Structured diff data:
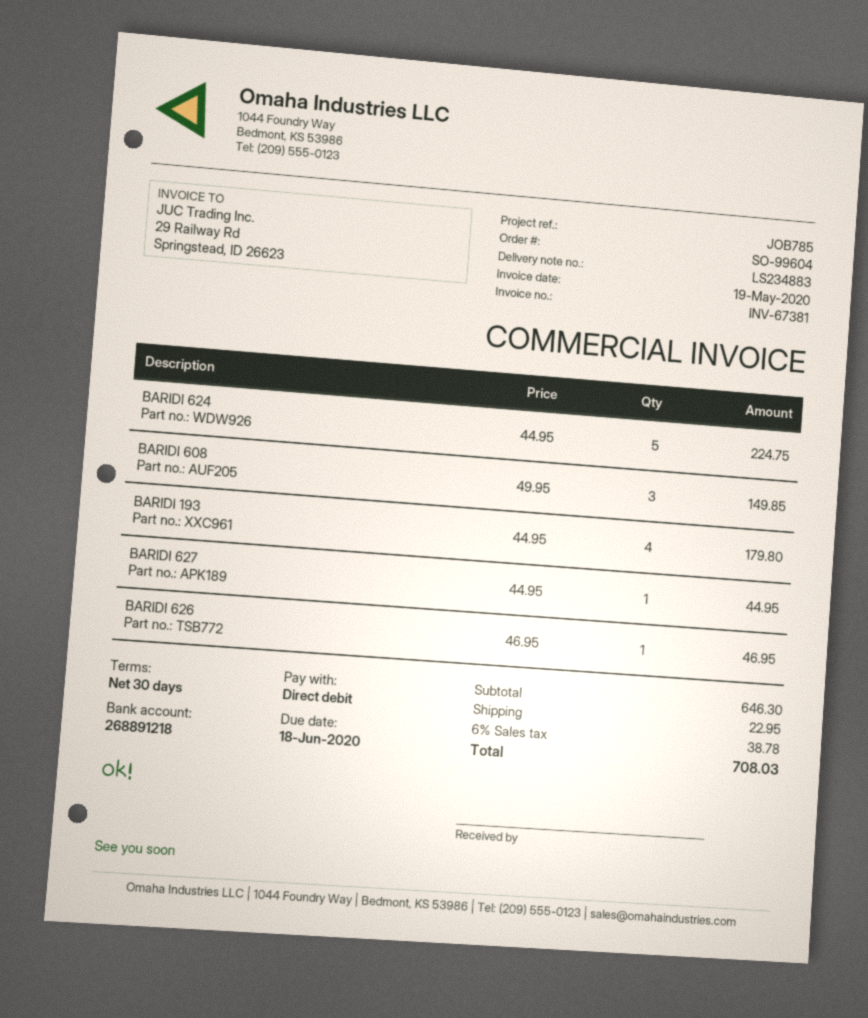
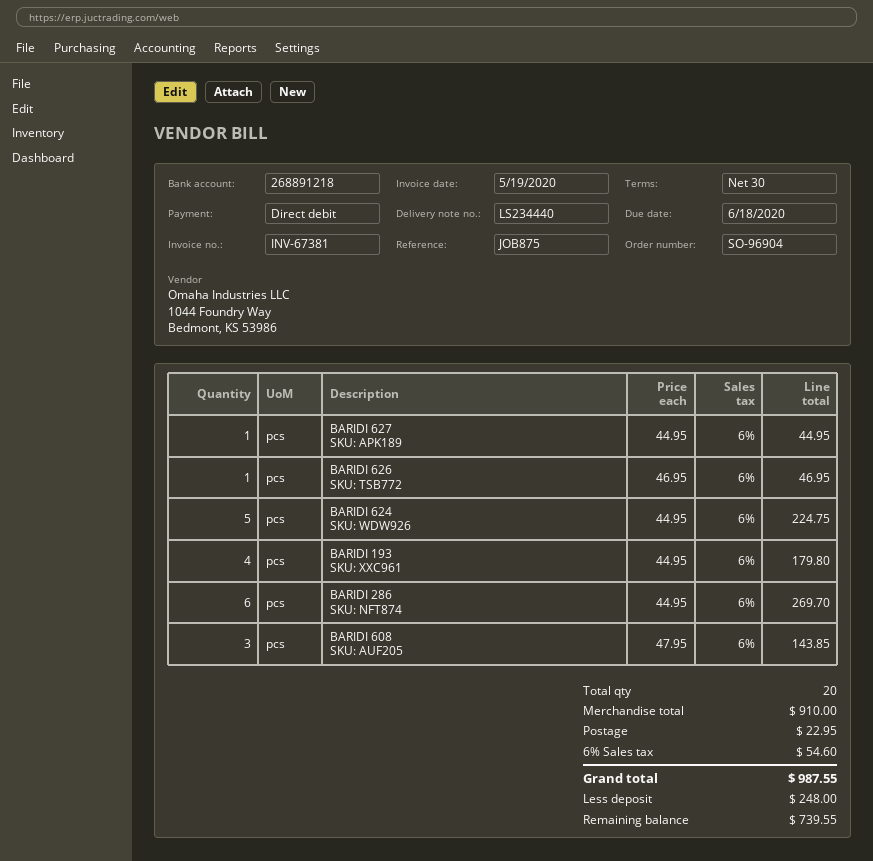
order number: SO-99604 -> SO-96904
delivery note number: LS234883 -> LS234440
reference: JOB785 -> JOB875
BARIDI 608: 3 x 49.95 = 149.85 -> 3 x 47.95 = 143.85
BARIDI 286: none -> 6 x 44.95 = 269.70
subtotal: 646.30 -> 910.00
tax: 6% = 38.78 -> 6% = 54.60
total: 708.03 -> 987.55

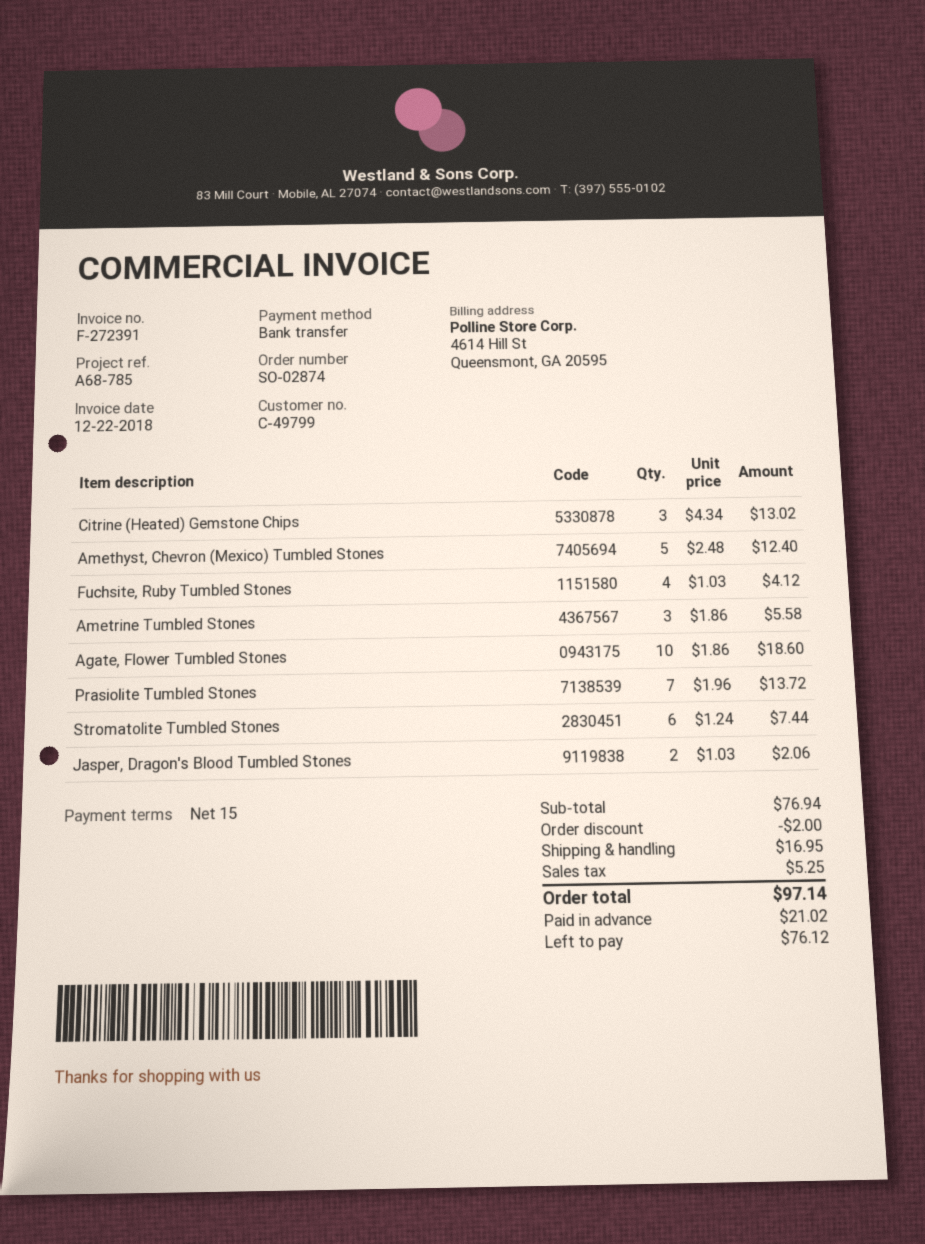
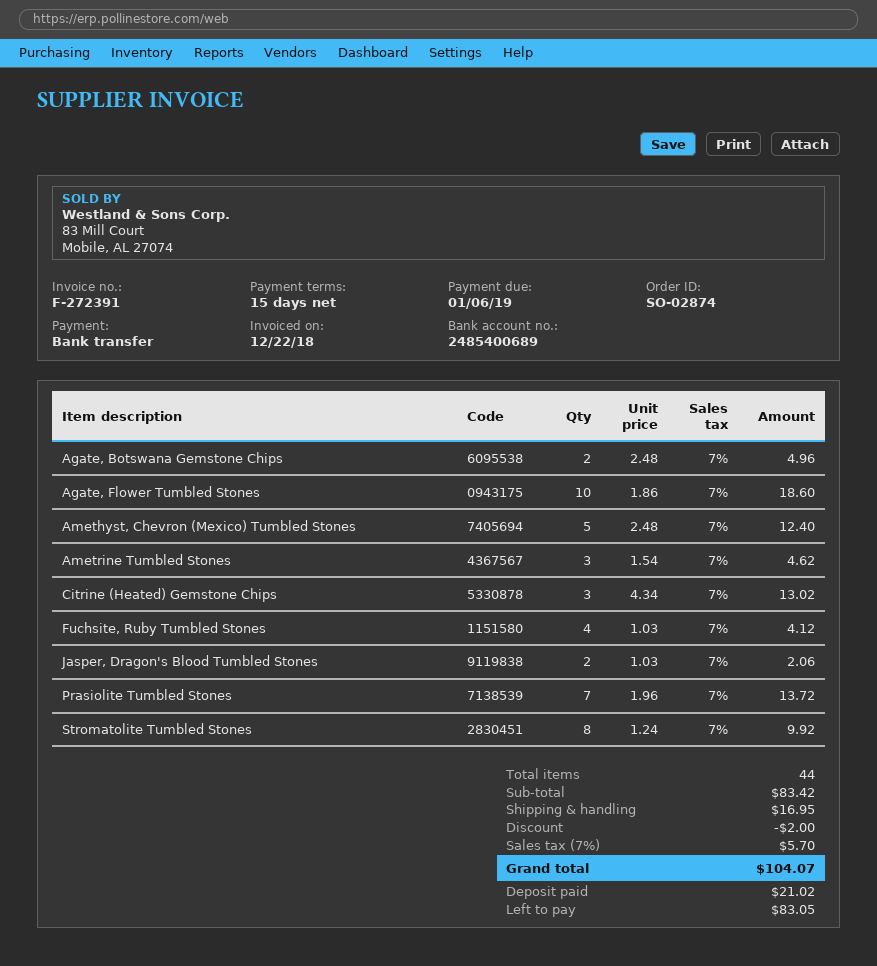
Ametrine Tumbled Stones: 3 x 1.86 = 5.58 -> 3 x 1.54 = 4.62
Stromatolite Tumbled Stones: 6 x 1.24 = 7.44 -> 8 x 1.24 = 9.92
Agate, Botswana Gemstone Chips: none -> 2 x 2.48 = 4.96
subtotal: 76.94 -> 83.42
tax: 5.25 -> 5.70
total: 97.14 -> 104.07
balance: 76.12 -> 83.05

Instructions for the task | Write out each line of the data that holds the string "none".

Result for this task |
BARIDI 286: none -> 6 x 44.95 = 269.70
Agate, Botswana Gemstone Chips: none -> 2 x 2.48 = 4.96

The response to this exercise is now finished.